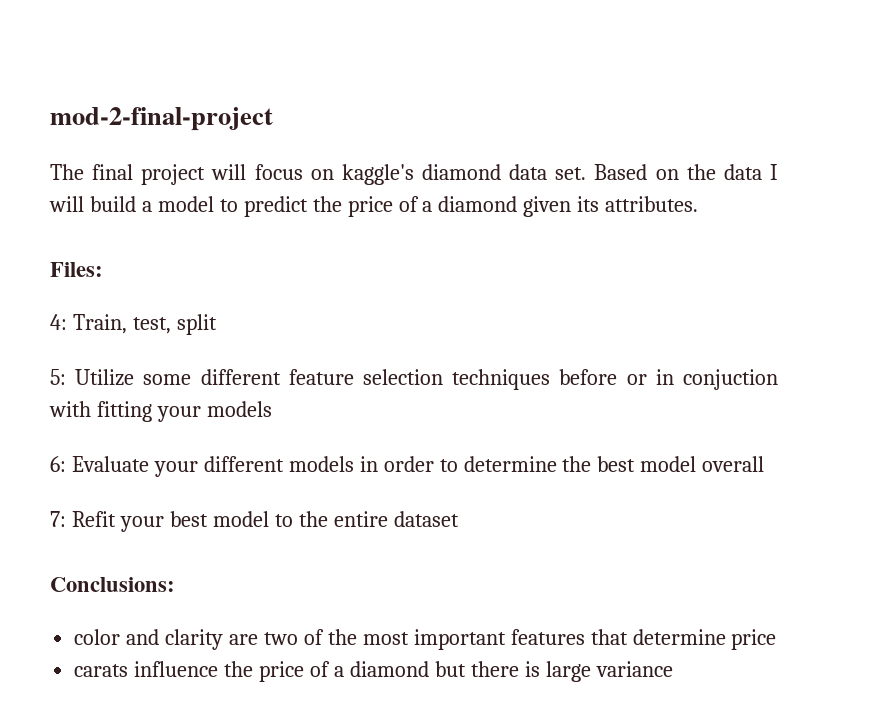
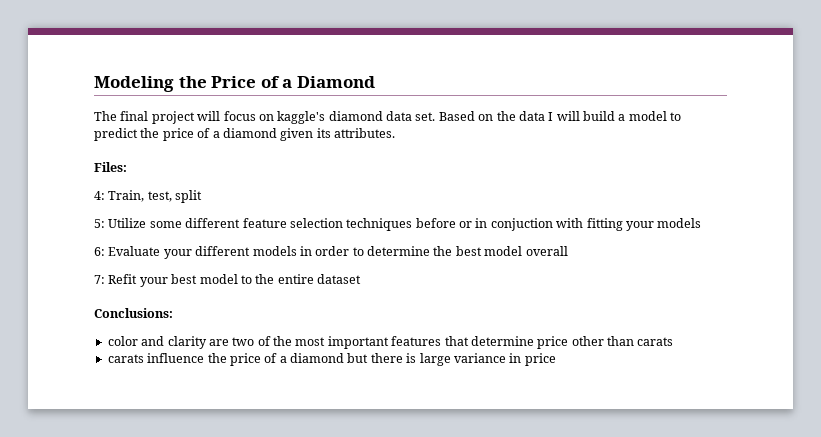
- mod-2-final-project
+ Modeling the Price of a Diamond
- color and clarity are two of the most important features that determine price
+ color and clarity are two of the most important features that determine price other than carats
- carats influence the price of a diamond but there is large variance
+ carats influence the price of a diamond but there is large variance in price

Problem statement
Could you restate the entries word for word, skipping any pictures?

Answer box
- mod-2-final-project
+ Modeling the Price of a Diamond
- color and clarity are two of the most important features that determine price
+ color and clarity are two of the most important features that determine price other than carats
- carats influence the price of a diamond but there is large variance
+ carats influence the price of a diamond but there is large variance in price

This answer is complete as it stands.